The CA allowed the appeal and granted the anti-arbitration injunction in Sonera’s favour. While section 3(2)(b) of the Arbitration Act stated that “the Court shall not interfere in the arbitration of a dispute…“, the CA found that this provision did not abdicate the court’s jurisdiction to grant anti-arbitration injunctions.
The CA stated that the equitable jurisdiction of the court to grant injunctions was well established. Section 3(2)(b) of the Arbitration Act did not remove the court’s jurisdiction to grant injunctive relief pursuant to section 24 of the Supreme Court Act, which empowers the court to grant interim injunctive relief when it is “just or convenient“. According to the CA, “[h]ad it been intended that section 3(2)(b) would oust the court’s jurisdiction to grant injunctions in relation to arbitral proceedings provided under section 24 of the Supreme Court Act, this would have been clearly stated in section 3(2)(b) itself“. As section 3(2)(b) of the Arbitration Act did not contain such wording, the Arbitration Act did not abrogate the court’s general power to grant anti-arbitration injunctions.

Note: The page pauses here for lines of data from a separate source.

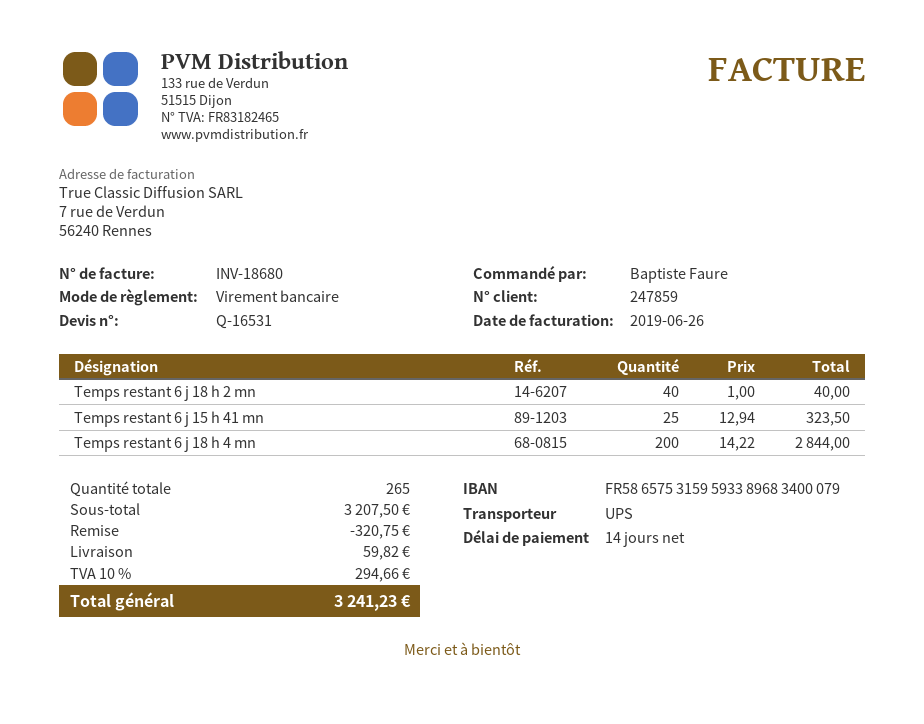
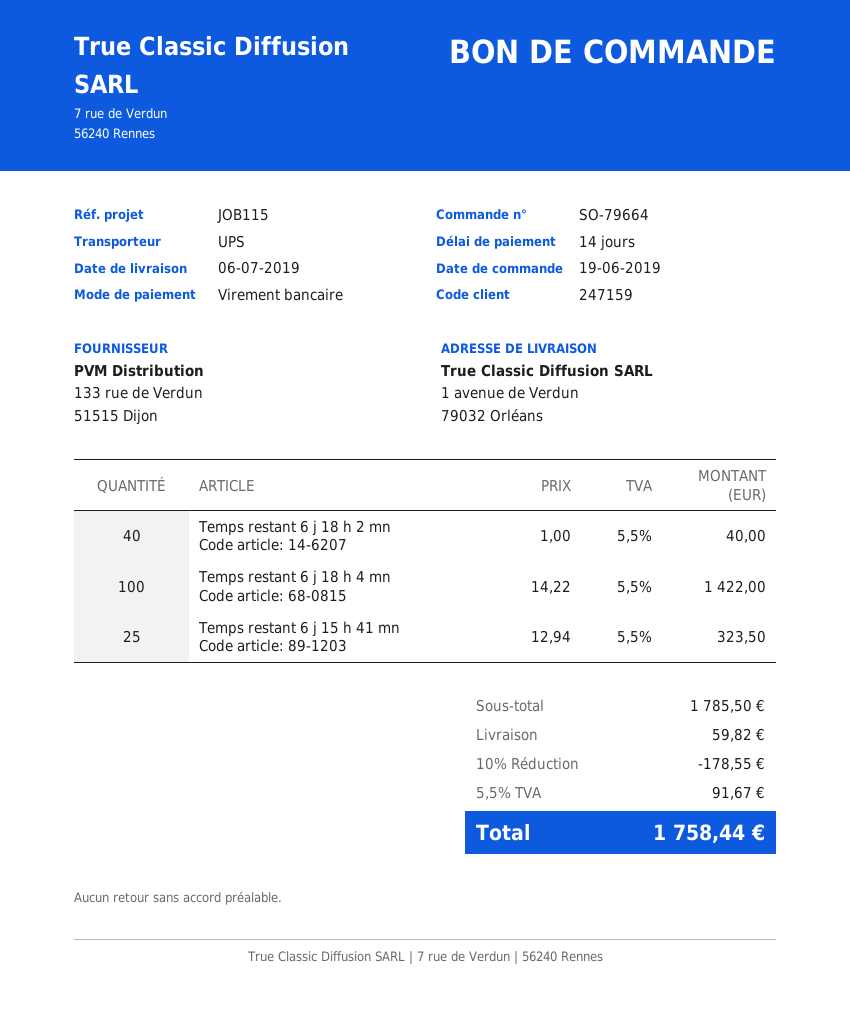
customer number: 247859 -> 247159
Temps restant 6 j 18 h 4 mn: 200 x 14.22 = 2844.00 -> 100 x 14.22 = 1422.00
subtotal: 3207.50 -> 1785.50
discount: 320.75 -> 178.55
tax: 10% = 294.66 -> 5.5% = 91.67
total: 3241.23 -> 1758.44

In considering whether to exercise its discretion to grant an anti-arbitration injunction, the CA noted that while CH seeking an award “in an amount equal to the Final Award” was not necessarily “subversive of the court’s Enforcement Judgment”, it was a different matter if CH sought relief “directly aimed at unwinding the Court’s Enforcement Judgment and its orders made by way of enforcement thereof”. The CA found that the relief sought by CH did not follow the request for SPA Arbitration commenced in 2012 and these remedies were not only intended to “wash through” the First Award, but also to nullify the Enforcement Judgment and invalidate the costs order under the Enforcement Judgment, “which is in every respect final”. Such relief, if granted under the SPA Arbitration, would be “plainly subversive” of the court’s final judgment, which constituted an interference with the court’s process, and an attack on the court’s enforcement jurisdiction under the New York Convention. Further, the CA considered that the existence of two diametrically opposed arbitral awards concerning the same parties on the same issues ran counter to the promotion of finality of international commercial disputes. Therefore, the SPA Arbitration should not be permitted.
The CA has reiterated that an enforcing court should ensure that the regime under the New York Convention for enforcing arbitral awards is protected. Consequently, arbitral proceedings in which the relief sought involves seeking to restrain a party from enforcing a valid arbitral award should not be permitted. In addition, the CA found that the “non-intervention” principle in the Arbitration Act does not affect the Court’s long established jurisdiction to grant injunctive relief.